What the task asks: Please give an exact transcription of the lines below, from the one that contains "entwickelt werden, mit" to the very last, with no other lines.

Start of Records supplied

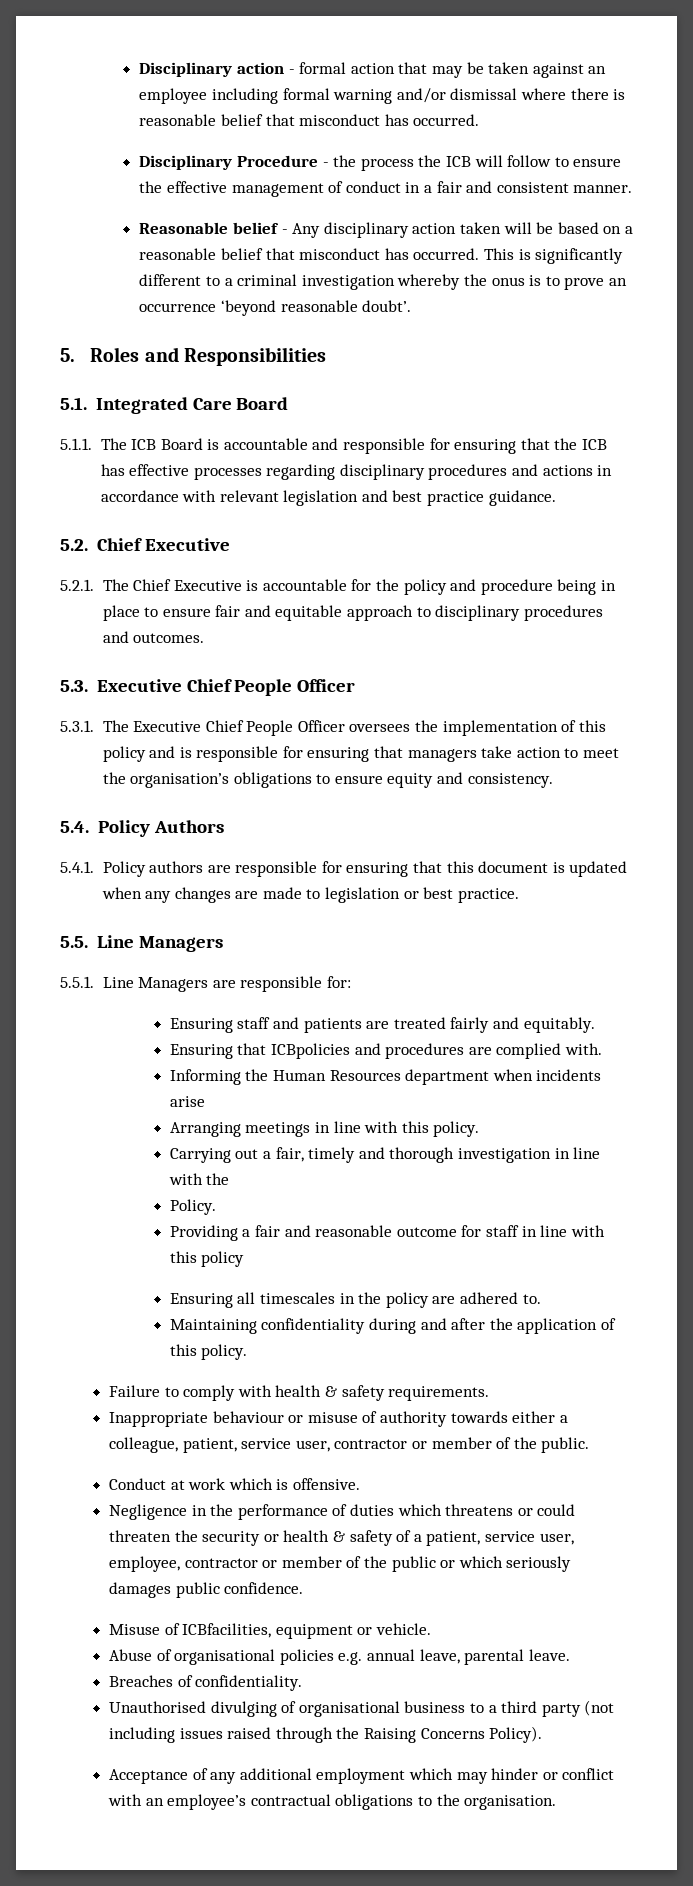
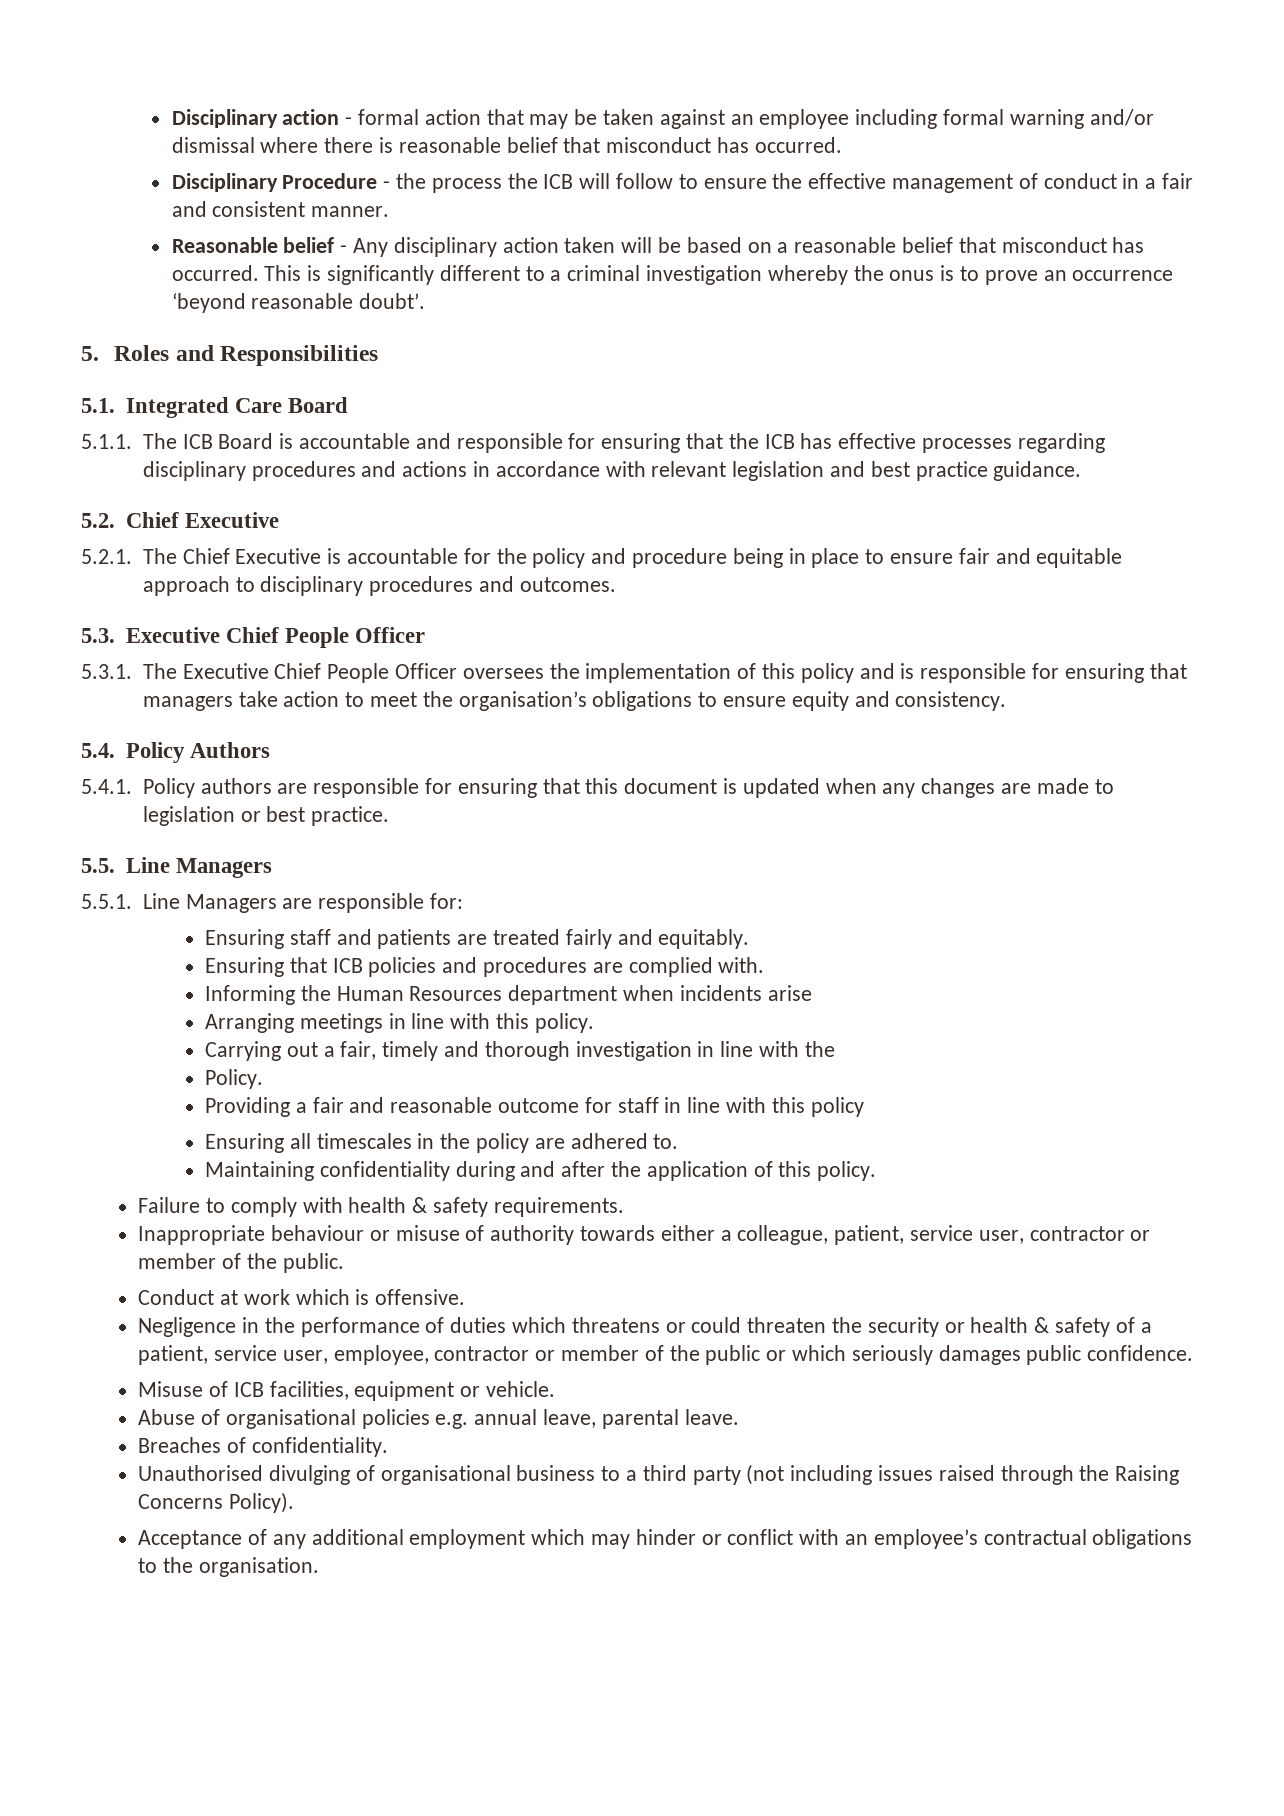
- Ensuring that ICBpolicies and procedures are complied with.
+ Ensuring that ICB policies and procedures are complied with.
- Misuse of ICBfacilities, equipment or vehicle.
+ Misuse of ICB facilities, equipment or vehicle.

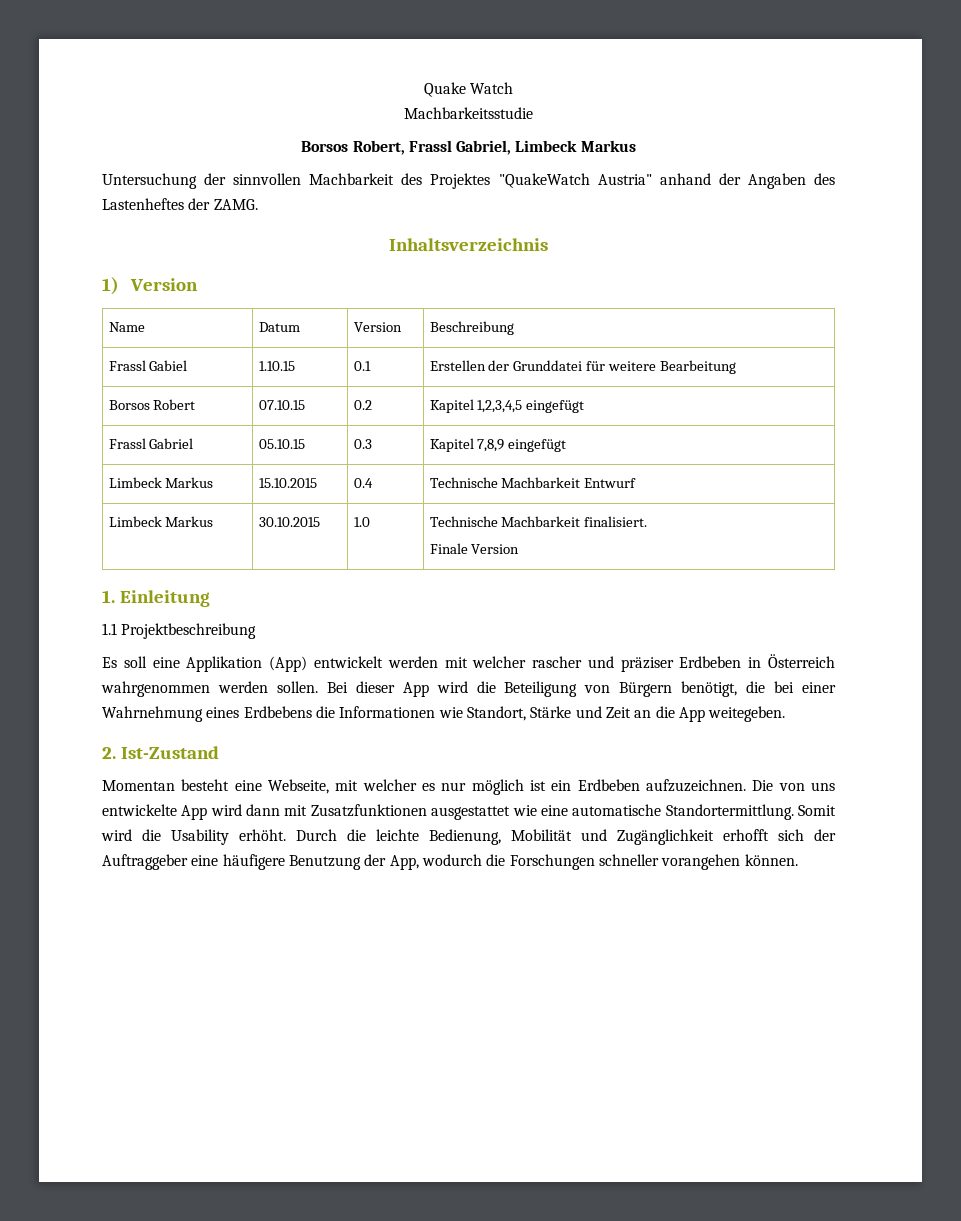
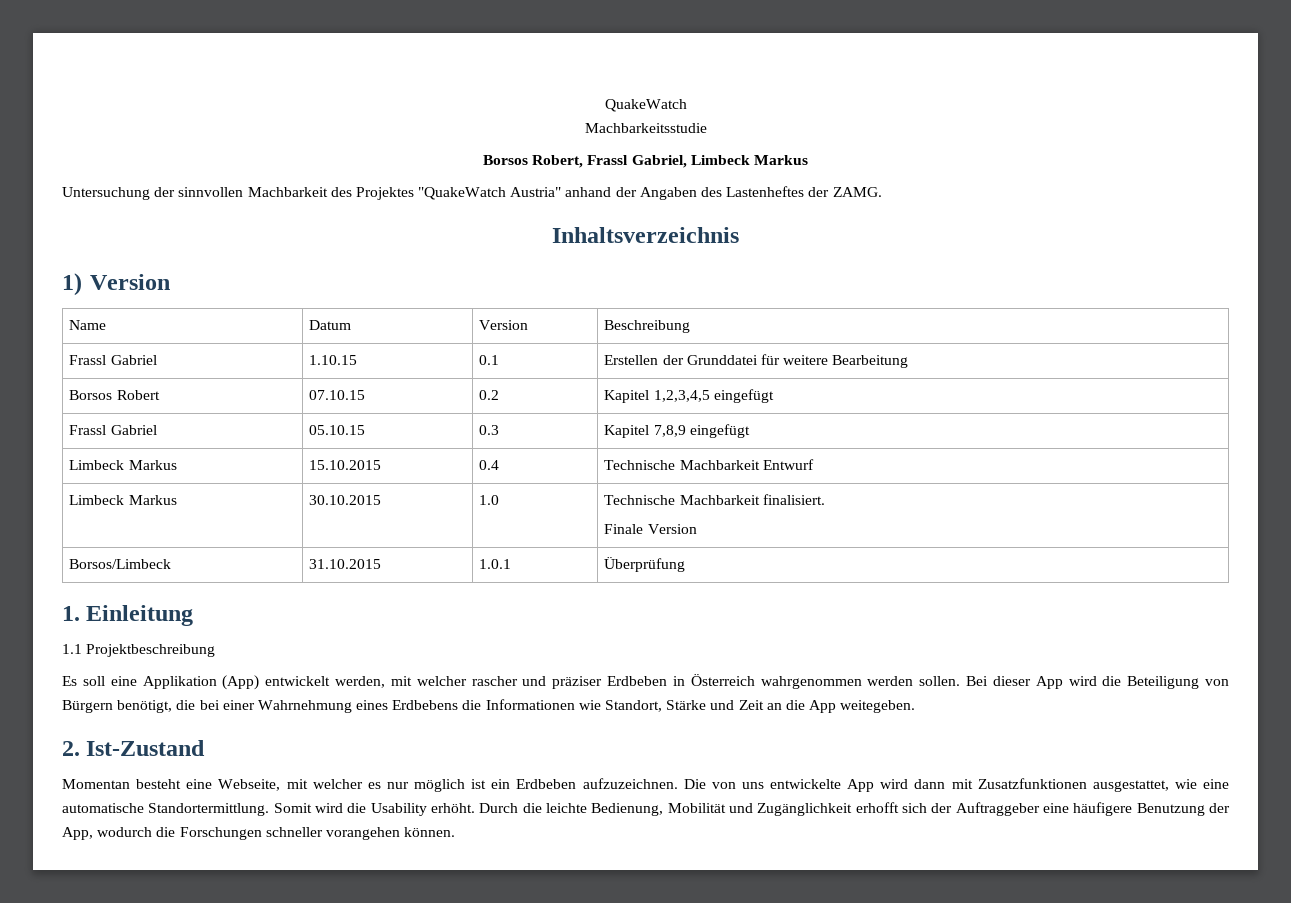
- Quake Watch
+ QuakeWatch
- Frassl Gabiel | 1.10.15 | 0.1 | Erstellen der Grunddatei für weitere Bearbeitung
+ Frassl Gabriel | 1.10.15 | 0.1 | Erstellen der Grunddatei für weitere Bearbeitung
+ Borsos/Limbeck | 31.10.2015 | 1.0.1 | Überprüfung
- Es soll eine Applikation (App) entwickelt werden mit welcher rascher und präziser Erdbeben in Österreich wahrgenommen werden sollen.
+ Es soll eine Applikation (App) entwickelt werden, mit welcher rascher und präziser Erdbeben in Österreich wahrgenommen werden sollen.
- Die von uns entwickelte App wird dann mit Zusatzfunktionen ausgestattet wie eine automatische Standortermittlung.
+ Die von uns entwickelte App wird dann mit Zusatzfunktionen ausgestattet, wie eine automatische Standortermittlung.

End of Records supplied

Written answer:
+ Es soll eine Applikation (App) entwickelt werden, mit welcher rascher und präziser Erdbeben in Österreich wahrgenommen werden sollen.
- Die von uns entwickelte App wird dann mit Zusatzfunktionen ausgestattet wie eine automatische Standortermittlung.
+ Die von uns entwickelte App wird dann mit Zusatzfunktionen ausgestattet, wie eine automatische Standortermittlung.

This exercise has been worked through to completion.